La differenza delle piazze anti-razziste di queste settimane è nella sua “qualità”, più che nei numeri. La piazza di destra e di estrema destra punta tutto sul disagio sociale e scommette sulla cosiddetta “bomba sociale” pronta ad esplodere, per strumentalizzare ogni angolo di malcontento e di disperazione e per fomentarlo. Dal lato opposto, c’è il ritorno in piazza di un’altra Italia, che protesta per i diritti di tutti. Si manifesta per dire che se togli il respiro a una persona, è tutta la democrazia che soffoca. In tutto il globo.
E nel mezzo, fra le due piazze, si colloca il vuoto assoluto della politica. La protesta sociale non ha in questo momento alcuna rappresentanza. Non la rappresentano né i partiti, né i sindacati e nemmeno le organizzazioni sociali strutturate. Il senso dato dalle piazze va ben oltre la mera protesta e i banali distinguo fra Italia e USA proposti da alcuni mezzi di informazione, oltretutto fuorvianti e decontestualizzati.

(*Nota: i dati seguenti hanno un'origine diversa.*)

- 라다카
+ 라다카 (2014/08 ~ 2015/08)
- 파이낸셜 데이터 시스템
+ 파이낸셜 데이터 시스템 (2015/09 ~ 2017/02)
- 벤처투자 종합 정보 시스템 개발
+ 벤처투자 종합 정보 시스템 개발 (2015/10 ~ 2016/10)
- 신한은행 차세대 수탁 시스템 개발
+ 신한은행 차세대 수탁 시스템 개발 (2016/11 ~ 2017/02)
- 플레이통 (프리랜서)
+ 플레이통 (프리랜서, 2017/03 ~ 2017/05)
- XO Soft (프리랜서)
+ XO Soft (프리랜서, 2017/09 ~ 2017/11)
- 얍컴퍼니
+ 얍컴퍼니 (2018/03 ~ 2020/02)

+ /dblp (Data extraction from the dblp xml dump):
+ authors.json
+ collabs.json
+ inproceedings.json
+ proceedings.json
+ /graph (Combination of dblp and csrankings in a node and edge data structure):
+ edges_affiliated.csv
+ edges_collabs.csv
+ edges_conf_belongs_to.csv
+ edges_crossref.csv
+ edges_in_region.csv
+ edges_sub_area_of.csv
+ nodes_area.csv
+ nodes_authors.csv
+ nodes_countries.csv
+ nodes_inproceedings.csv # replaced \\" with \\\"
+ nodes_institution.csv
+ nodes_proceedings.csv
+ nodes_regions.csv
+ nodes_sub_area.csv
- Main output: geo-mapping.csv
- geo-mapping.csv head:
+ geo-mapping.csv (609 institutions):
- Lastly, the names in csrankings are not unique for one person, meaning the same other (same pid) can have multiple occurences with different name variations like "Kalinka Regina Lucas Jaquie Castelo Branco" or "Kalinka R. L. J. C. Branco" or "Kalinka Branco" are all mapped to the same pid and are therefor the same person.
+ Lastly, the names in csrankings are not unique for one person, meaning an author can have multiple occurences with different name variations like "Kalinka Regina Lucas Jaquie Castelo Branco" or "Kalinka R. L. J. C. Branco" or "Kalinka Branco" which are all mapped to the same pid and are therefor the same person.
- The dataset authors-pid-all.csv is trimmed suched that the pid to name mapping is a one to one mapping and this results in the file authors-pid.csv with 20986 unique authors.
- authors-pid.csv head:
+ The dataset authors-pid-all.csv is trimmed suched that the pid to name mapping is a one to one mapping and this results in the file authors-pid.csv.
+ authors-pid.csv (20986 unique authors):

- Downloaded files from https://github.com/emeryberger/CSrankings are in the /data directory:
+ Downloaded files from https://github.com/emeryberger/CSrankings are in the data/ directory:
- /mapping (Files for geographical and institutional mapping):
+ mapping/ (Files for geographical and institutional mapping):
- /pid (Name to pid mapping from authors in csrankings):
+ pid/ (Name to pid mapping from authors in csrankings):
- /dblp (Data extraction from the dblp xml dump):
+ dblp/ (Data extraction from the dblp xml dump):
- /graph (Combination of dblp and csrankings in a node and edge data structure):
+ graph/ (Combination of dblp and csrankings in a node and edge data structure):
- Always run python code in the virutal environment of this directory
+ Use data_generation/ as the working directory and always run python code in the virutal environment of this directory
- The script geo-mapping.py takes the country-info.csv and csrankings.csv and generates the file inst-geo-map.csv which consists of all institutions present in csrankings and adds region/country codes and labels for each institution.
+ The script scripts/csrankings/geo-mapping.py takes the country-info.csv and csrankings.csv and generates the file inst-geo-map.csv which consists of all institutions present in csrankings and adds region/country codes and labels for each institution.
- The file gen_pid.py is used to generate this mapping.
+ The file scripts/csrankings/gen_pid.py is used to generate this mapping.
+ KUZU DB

“Iniziate da casa nostra, iniziate da qui: da quello che succede ai nostri figli tutti i santi giorni, dall’indifferenza a chilometro zero. Prima di dare lezioni agli americani su cos’è la civiltà, iniziate da qui” ha gridato a piazza del Popolo a Roma la stilista Stella Jean. “Questa piazza ci responsabilizza” ha urlato un giovane da uno dei tanti palchi improvvisati e itineranti delle piazze italiane, auspicando che l’ondata di indignazione suscitata dalla brutalità della polizia e dal razzismo negli Stati Uniti, siano anche uno slancio per cambiare le leggi discriminatorie italiane. In primo luogo, con una riforma della legge sulla cittadinanza.
E d’altro canto, come altro possiamo definire un Governo che collega ad un contratto di lavoro (spesso anche pagato a caro prezzo) la possibilità di soggiornare regolarmente sul suolo italiano in piena pandemia?
“I can’t breathe”, non riesco a respirare, le ultime parole di George Floyd prima di essere soffocato a morte. Ma non si respira anche quando si muore in mare, come i migranti che ogni giorno affogano nel Mediterraneo (si veda qui, in ordine di tempo l’ultimo naufragio documentato), così come non si respira nei campi, dove i migranti vengono sfruttati e disumanizzati per pochi soldi durante le campagne stagionali (si vedano qui gli esiti di una recentissima inchiesta sul caporalato e sfruttamento fra Calabria e Basilicata).
“Non si può morire per un po’ di melanina in più” recitava uno dei tanti cartelli di protesta. Il fatto è che né i diritti né le vite di tutte e tutti possono essere una questione di “sfumature” di colore.
E gli otto minuti e quarantasei secondi di silenzio si trasformano in assordante rumore.
Otto minuti e quarantasei secondi di silenzio servono a risvegliarci dall’assenza di un dibattito politico proiettato verso il futuro. E servono a ricordarci che quel vuoto va necessariamente colmato. E sebbene siano trascorsi 52 anni da quel pugno alzato verso il cielo di Città del Messico, c’è ancora un enorme e disperato bisogno di gesti come questo. C’è ancora un enorme bisogno di fare la cosa giusta.